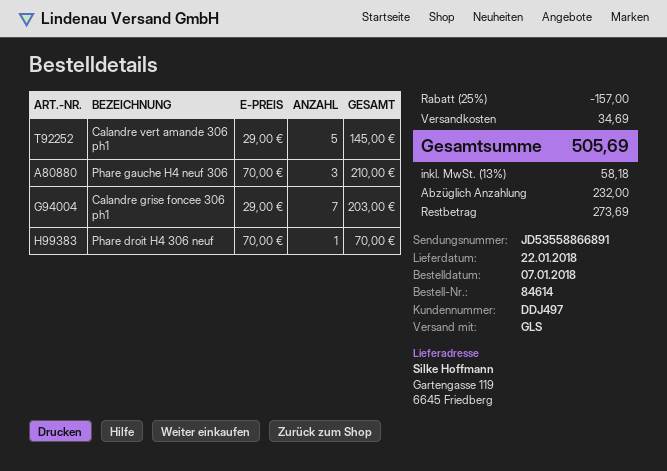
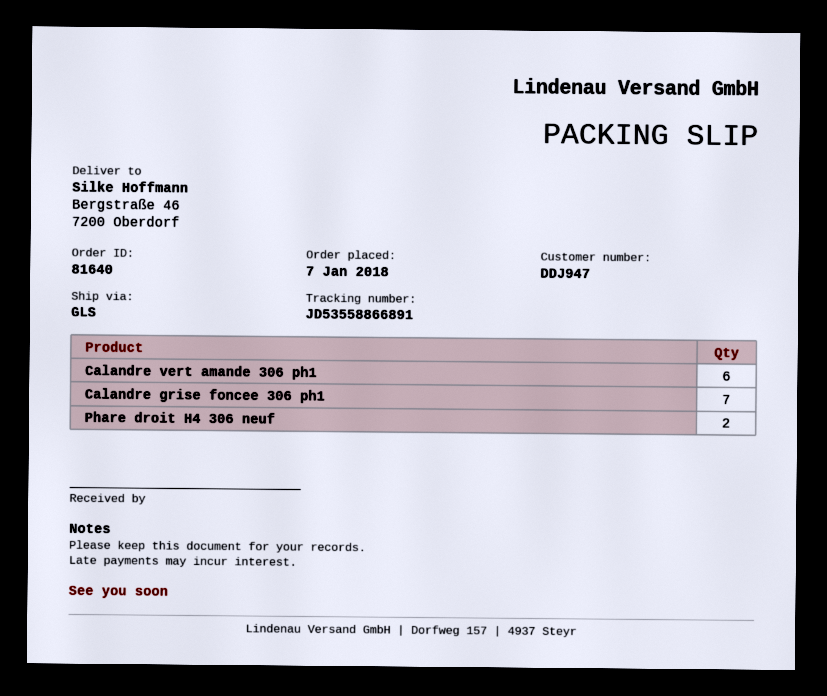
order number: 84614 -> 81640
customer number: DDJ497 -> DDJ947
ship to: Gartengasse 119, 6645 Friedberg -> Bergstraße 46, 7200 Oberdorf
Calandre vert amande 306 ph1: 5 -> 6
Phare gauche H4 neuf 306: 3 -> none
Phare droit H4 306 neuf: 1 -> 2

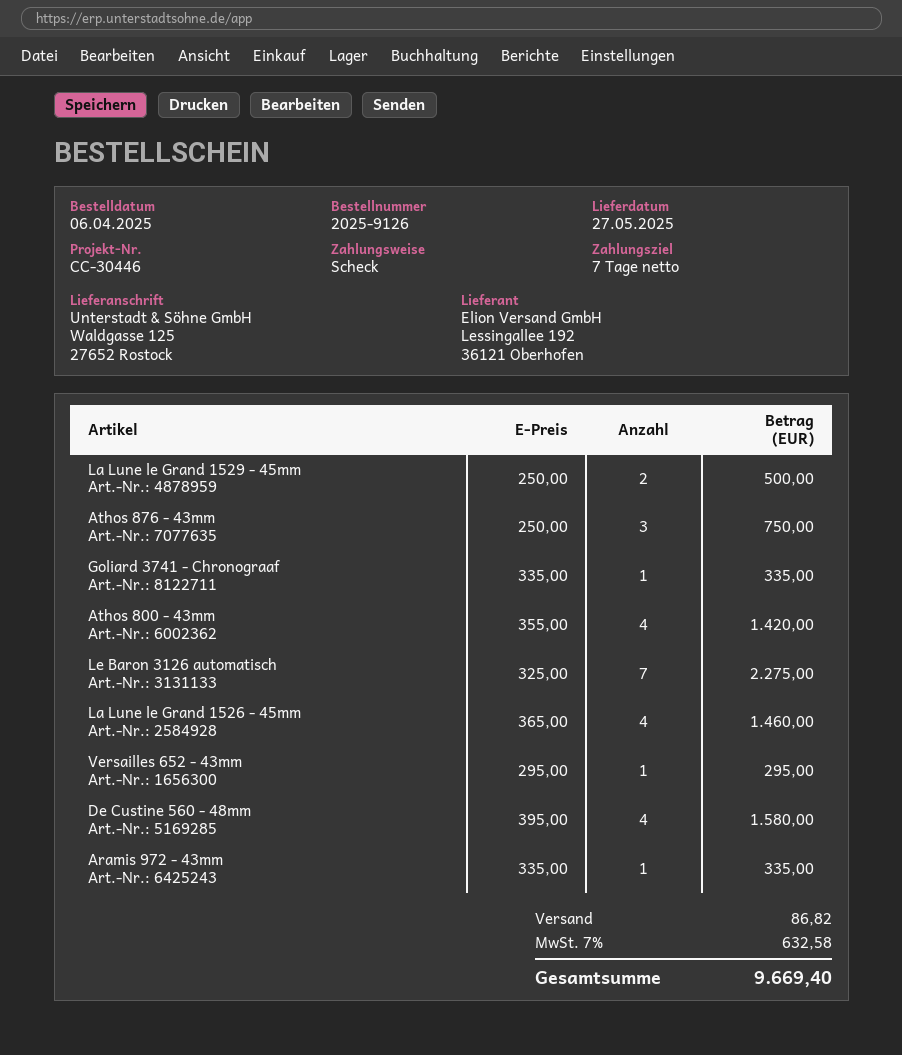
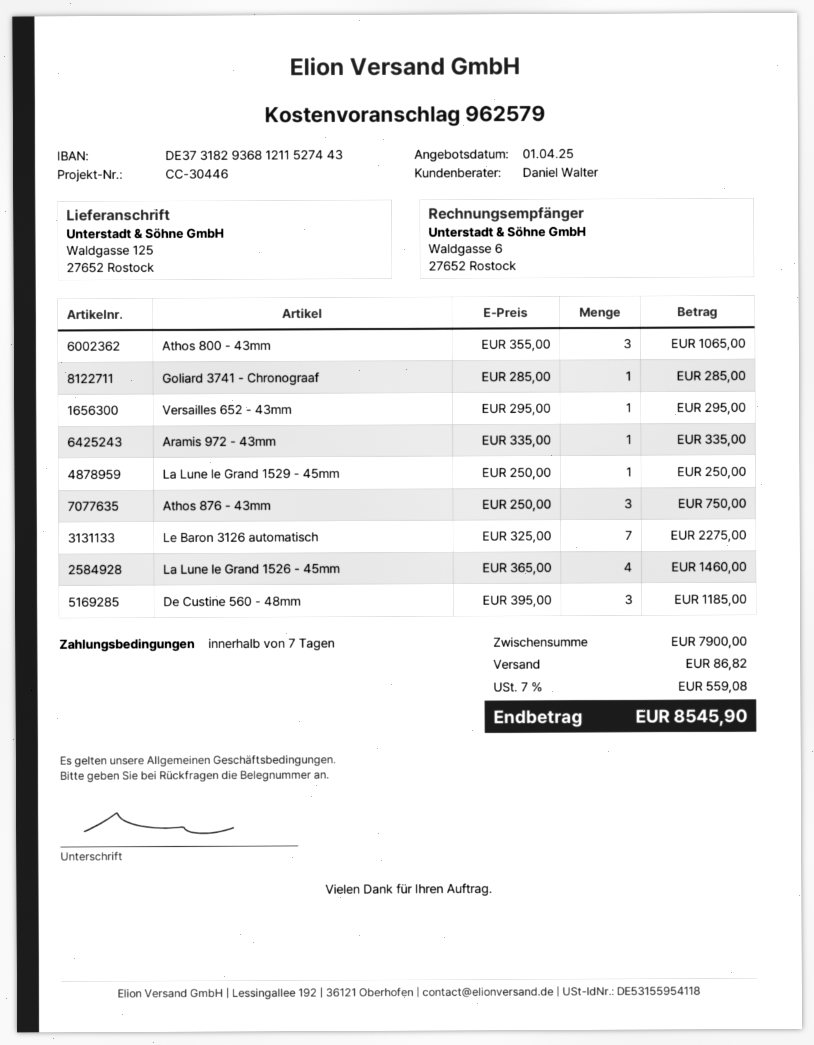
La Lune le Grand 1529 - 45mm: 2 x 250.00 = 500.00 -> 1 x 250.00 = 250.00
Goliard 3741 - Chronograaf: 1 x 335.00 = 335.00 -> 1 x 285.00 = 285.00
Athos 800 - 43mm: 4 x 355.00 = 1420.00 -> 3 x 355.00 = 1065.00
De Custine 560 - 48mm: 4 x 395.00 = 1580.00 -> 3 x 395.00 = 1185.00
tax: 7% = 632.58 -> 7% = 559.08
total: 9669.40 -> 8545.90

--

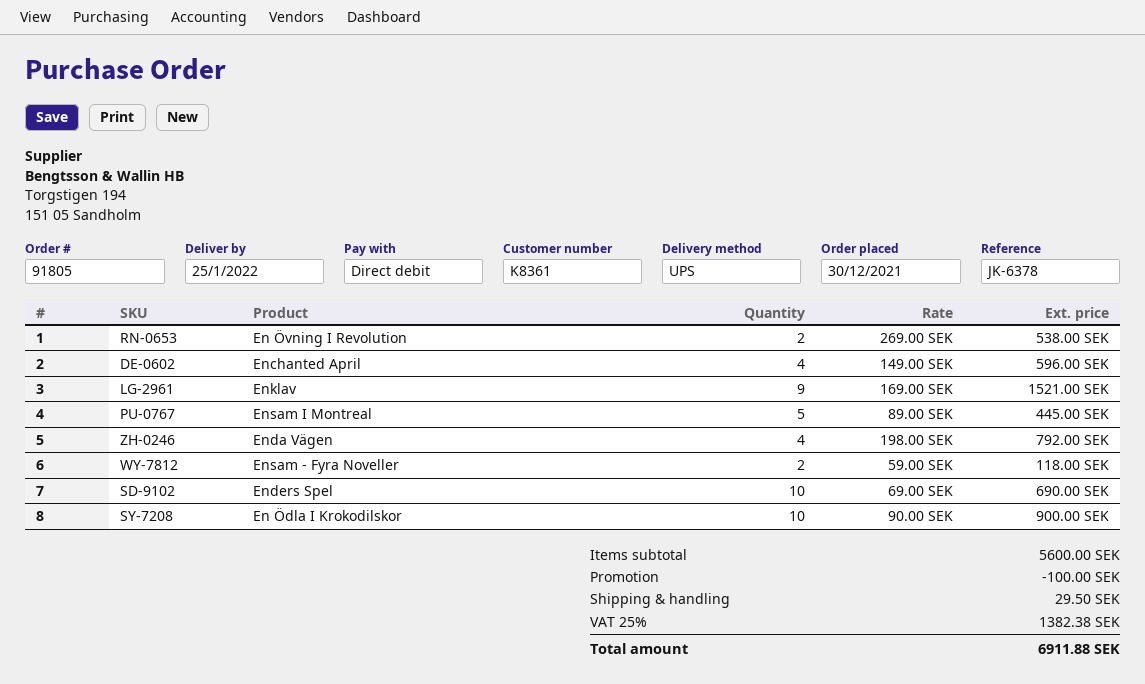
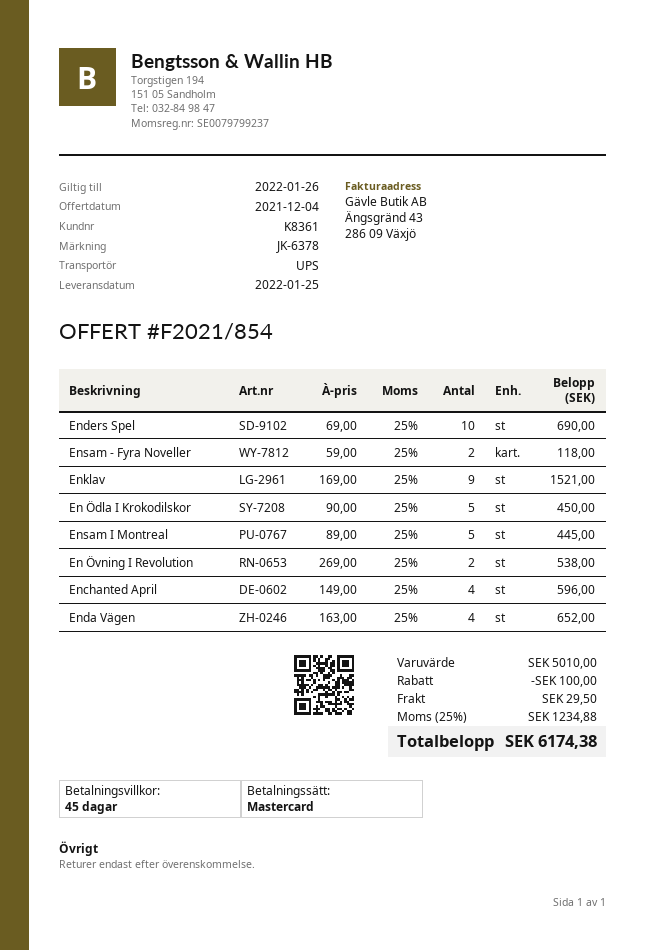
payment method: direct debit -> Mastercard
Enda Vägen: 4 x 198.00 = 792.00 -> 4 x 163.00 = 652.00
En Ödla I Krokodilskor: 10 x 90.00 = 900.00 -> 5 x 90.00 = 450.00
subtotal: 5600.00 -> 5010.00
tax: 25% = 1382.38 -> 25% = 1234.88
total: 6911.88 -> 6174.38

## Work to be completed
What to print is the stretch of entries from the line with "order number: 84614 -> 81640" up to and including the line with "total: 9669.40 -> 8545.90". Please print it exactly and leave out the pictures.

## Completed exercise
order number: 84614 -> 81640
customer number: DDJ497 -> DDJ947
ship to: Gartengasse 119, 6645 Friedberg -> Bergstraße 46, 7200 Oberdorf
Calandre vert amande 306 ph1: 5 -> 6
Phare gauche H4 neuf 306: 3 -> none
Phare droit H4 306 neuf: 1 -> 2

La Lune le Grand 1529 - 45mm: 2 x 250.00 = 500.00 -> 1 x 250.00 = 250.00
Goliard 3741 - Chronograaf: 1 x 335.00 = 335.00 -> 1 x 285.00 = 285.00
Athos 800 - 43mm: 4 x 355.00 = 1420.00 -> 3 x 355.00 = 1065.00
De Custine 560 - 48mm: 4 x 395.00 = 1580.00 -> 3 x 395.00 = 1185.00
tax: 7% = 632.58 -> 7% = 559.08
total: 9669.40 -> 8545.90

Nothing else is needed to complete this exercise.